Regulatory and Compliance Reviews
For the purposes of clinical trials, regulatory approvals include any approvals by government or health authorities regarding any research that includes human subjects. Additional approvals will be necessary if the research involves the use of an FDA regulated product.
The Principal Investigator (PI) is responsible for assessing and addressing all applicable regulatory approvals for the study. The study team initiates the review processes through Institutional Review Board (IRB), Stanford Scientific Review Committee (SRC) and Research Management Group (RMG) submissions.
The majority of clinical trials are subject to Food and Drug Administration (FDA) regulations and human subject protection laws. The study team should include FDA approval letters for externally sponsored projects in the initial submissions to IRB and SRC. PI-initiated studies also may involve filings with the FDA prior to IRB review and approval.
The IRB evaluates and approves all protocols involving human subjects research.

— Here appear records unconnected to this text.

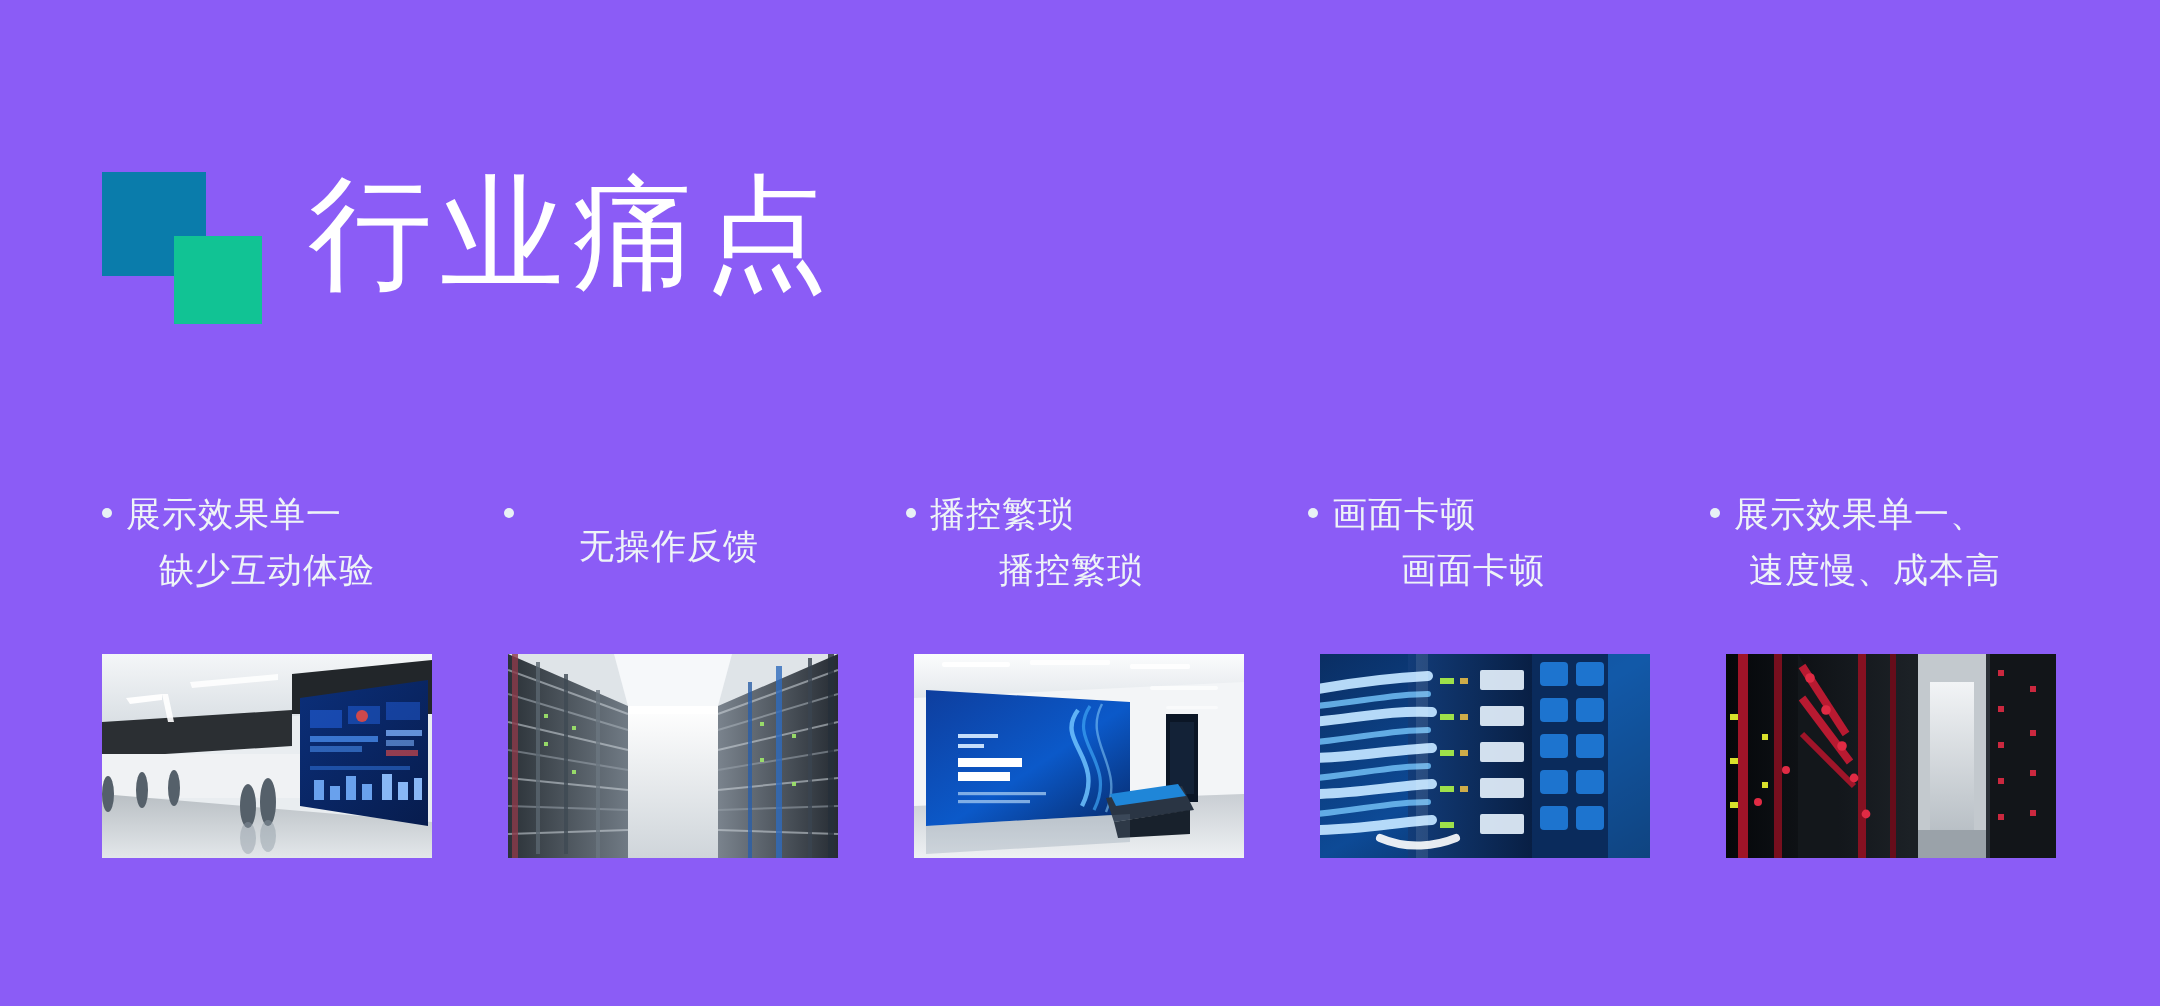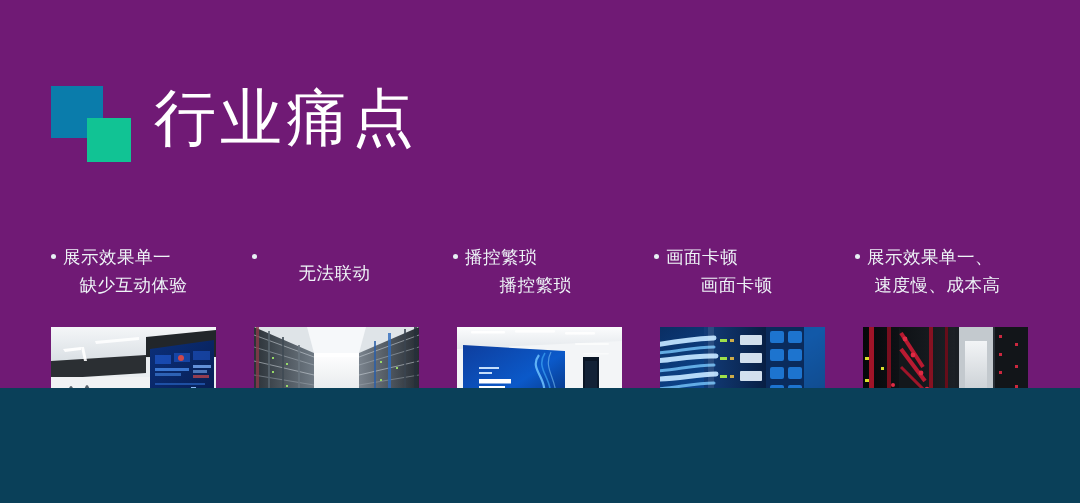--- a/index.html
+++ b/index.html
@@ -10,22 +10,22 @@
     width: 1080px;
     height: 503px;
     overflow: hidden;
     background: #0a4059;
     font-family: "Liberation Sans", "DejaVu Sans", sans-serif;
     -webkit-font-smoothing: antialiased;
   }
   .slide {
     position: relative;
     width: 1080px;
-    height: 388px;
-    background: #701a75;
+    height: 503px;
+    background: #8b5cf6;
     overflow: hidden;
   }
 
   
   .title-block {
     position: absolute;
     left: 51px;
     top: 86px;
     width: 500px;
     height: 90px;
@@ -153,21 +153,21 @@
         </div>
         <div class="point-line2">缺少互动体验</div>
       </div>
     </div>
 
     <div class="point-col">
       <div class="point-text">
         <div class="point-line1">
           <span class="bullet-dot"></span>
         </div>
-        <div class="point-line2">无法联动</div>
+        <div class="point-line2">无操作反馈</div>
       </div>
     </div>
 
     <div class="point-col">
       <div class="point-text">
         <div class="point-line1">
           <span class="bullet-dot"></span>
           <span>播控繁琐</span>
         </div>
         <div class="point-line2">播控繁琐</div>

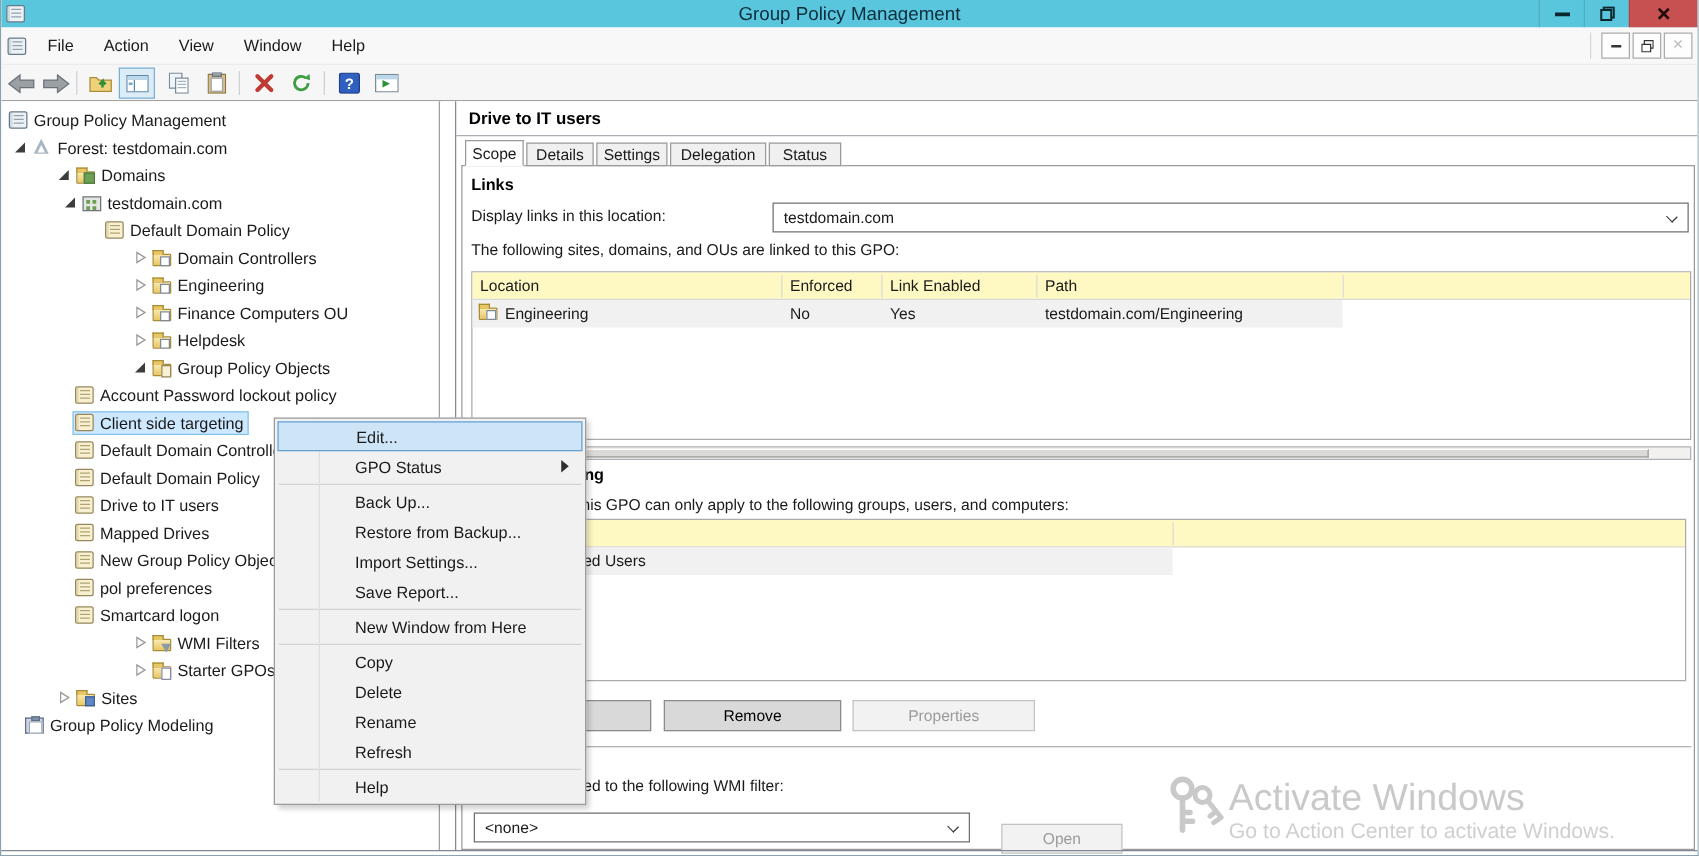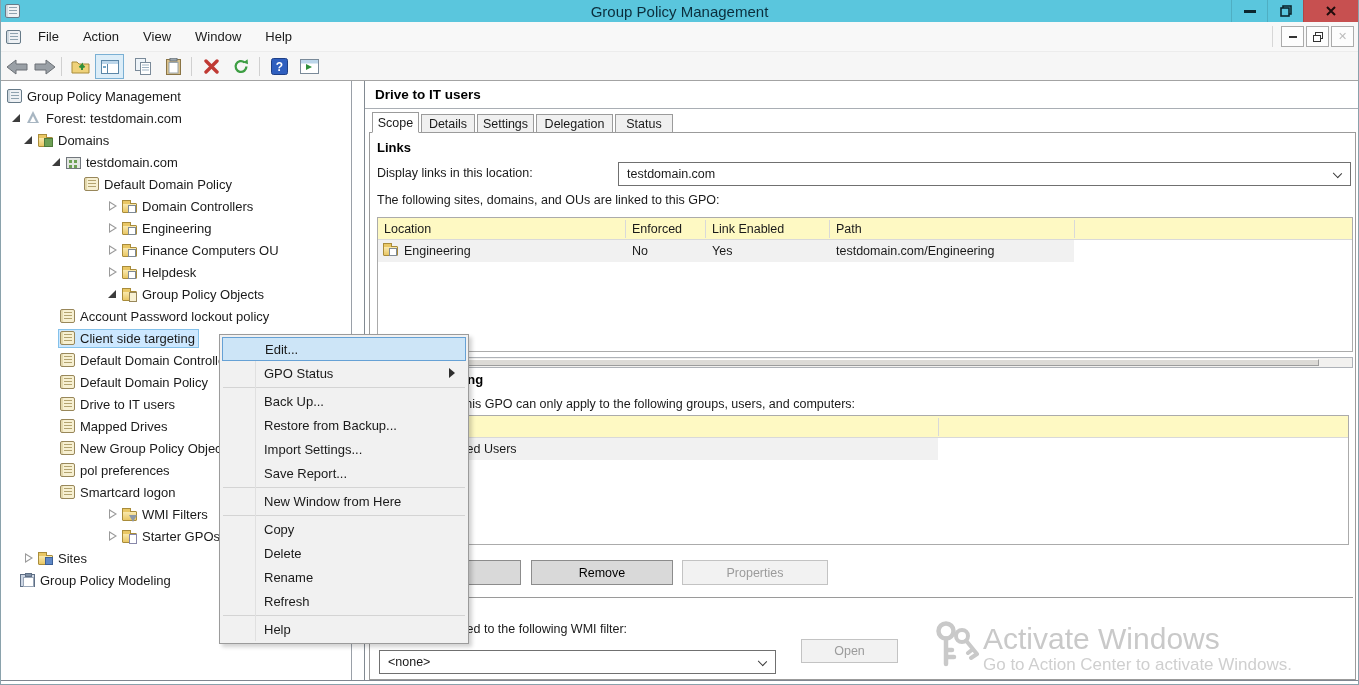--- a/index.html
+++ b/index.html
@@ -35,21 +35,21 @@
   .bottomline{position:absolute;left:0;top:680px;width:100%;height:1px;background:#808690}
 
   
   .trow{height:22px;display:flex;align-items:center;font-size:13px;color:#1a1a1a;white-space:nowrap}
   .lblwrap{display:flex;align-items:center;height:19px;padding:0 3px 0 1px;border:1px solid transparent}
   .trow.selected .lblwrap{background:#cde8ff;border-color:#84c1ea}
   .exp{width:15px;height:14px;position:relative;flex:none}
   .exp.open::before{content:"";position:absolute;left:3px;top:3px;border-left:8px solid transparent;border-bottom:8px solid #3c3c3c}
   .exp.closed::before{content:"";position:absolute;left:4px;top:2px;border-top:5px solid transparent;border-bottom:5px solid transparent;border-left:8px solid #9a9a9a}
   .exp.closed::after{content:"";position:absolute;left:5px;top:4px;border-top:3px solid transparent;border-bottom:3px solid transparent;border-left:5px solid #fff}
-  .d0{padding-left:4px}.d1{padding-left:8px}.d2{padding-left:20px}.d3{padding-left:48px}.d4{padding-left:104px}.d4n{padding-left:81px}.d5{padding-left:57px}
+  .d0{padding-left:4px}.d1{padding-left:8px}.d2{padding-left:43px}.d3{padding-left:48px}.d4{padding-left:104px}.d4n{padding-left:81px}.d5{padding-left:57px}
 
   
   .ic{position:relative;display:inline-block;width:15px;height:14px;flex:none;margin-right:5px}
   .i-scroll{background:#f7f0d2;border:1px solid #98875a;border-radius:2px;box-shadow:inset 2px 0 #e4d9ad}
   .i-scroll::before{content:"";position:absolute;left:3px;right:2px;top:2px;height:1px;background:#b3a36f;box-shadow:0 3px #b3a36f,0 6px #b3a36f}
   .i-gpmc{background:#eef1f4;border:1px solid #667a88;border-radius:2px;box-shadow:inset 2px 0 #cfd9e0}
   .i-gpmc::before{content:"";position:absolute;left:3px;right:2px;top:2px;height:1px;background:#8fa3b0;box-shadow:0 3px #8fa3b0,0 6px #8fa3b0}
   .i-forest{border:none}
   .i-forest::before{content:"";position:absolute;left:1px;top:0;border-left:6px solid transparent;border-right:6px solid transparent;border-bottom:12px solid #a8b6c2}
   .i-forest::after{content:"";position:absolute;left:4px;top:5px;border-left:3px solid transparent;border-right:3px solid transparent;border-bottom:6px solid #fff}
@@ -90,21 +90,21 @@
   .hscroll{position:absolute;height:11px;background:#f2f1ef;border:1px solid #aeb2b8}
   .hthumb{position:absolute;left:1px;top:1px;height:7px;width:96.5%;background:#dcdad6;border-top:1px solid #fff;border-left:1px solid #fff;border-right:1px solid #9c9c9c;border-bottom:1px solid #9c9c9c}
   .pbtn{position:absolute;height:25px;display:flex;align-items:center;justify-content:center;font-size:12.5px}
   .pbtn.norm{background:#d9d9d9;border:1px solid #8c8c8c;color:#000}
   .pbtn.dis{background:#f2f2f2;border:1px solid #c3c3c3;color:#9b9b9b}
   .grpsep{position:absolute;height:2px;border-top:1px solid #9a9a9a;border-bottom:1px solid #fff}
 
   
   .ctxmenu{position:absolute;left:218px;top:334px;width:250px;background:#f1f1f1;border:1px solid #9b9b9b;z-index:50;padding:2px 0;box-shadow:3px 3px 4px rgba(0,0,0,.18)}
   .ctxmenu::before{content:"";position:absolute;left:35px;top:2px;bottom:2px;width:1px;background:#e0e0e0}
-  .mitem{position:relative;height:24px;display:flex;align-items:center;font-size:13px;color:#1a1a1a;padding-left:42px;margin:0 2px}
+  .mitem{position:relative;height:24px;display:flex;align-items:center;font-size:13px;color:#1a1a1a;padding-left:62px;margin:0 2px}
   .mitem.hl{background:#cde5f7;border:1px solid #66a1d5;height:24px}
   .msep{height:4px;display:flex;align-items:center;margin:0 3px}
   .msep::before{content:"";height:1px;width:100%;background:#d4d4d4}
   .subarr{position:absolute;right:11px;top:7px;border-top:5px solid transparent;border-bottom:5px solid transparent;border-left:6px solid #2e2e2e}
 
   
   .wm{position:absolute;z-index:5}
   .wm-l1{position:absolute;left:50px;top:4px;font-size:30px;color:#c9c9c9;white-space:nowrap}
   .wm-l2{position:absolute;left:50px;top:37px;font-size:17px;color:#cfcfcf;white-space:nowrap}
 </style>
@@ -440,21 +440,21 @@
     <div class="pbtn dis" style="left:317px;top:479px;width:146px">Properties</div>
 
     <div class="grpsep" style="left:6px;top:516px;width:982px"></div>
 
     <div class="h-bold" style="left:12px;top:519px">WMI Filtering</div>
     <div class="lab" style="left:12px;top:541px">This GPO is linked to the following WMI filter:</div>
     <div class="combo" style="left:14px;top:569px;width:397px">
       <span>&lt;none&gt;</span>
       <span class="chev"></span>
     </div>
-    <div class="pbtn dis" style="left:436px;top:558px;width:97px;height:24px">Open</div>
+    <div class="pbtn dis" style="left:436px;top:578px;width:97px;height:24px">Open</div>
 
     <div class="wm" style="left:568px;top:537px;width:420px;height:62px">
       <svg width="46" height="52" style="position:absolute;left:0;top:2px">
         <g fill="none" stroke="#c9c9c9" stroke-width="4.5" stroke-linecap="round">
           <circle cx="13" cy="11" r="7.5"></circle>
           <path d="M13 18.5 V44 M13 37 H21 M13 30 H19"></path>
           <circle cx="29" cy="16" r="6" stroke-width="4"></circle>
           <path d="M33 20.5 L44 34 M40 29 L35 33 M44 34 L38 38" stroke-width="4"></path>
         </g>
       </svg>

The SRC provides peer review of all protocols involving cancer patients.
With a few exceptions, significant risk device trials conducted under an Investigational Device Exemption (IDE) require additional approval from a local Medicare fiscal intermediary (FI).
The Clinical Trial Research Process Manager (CT RPM) verifies alignment of submission information and confirms that all required approvals are secured prior to contract execution.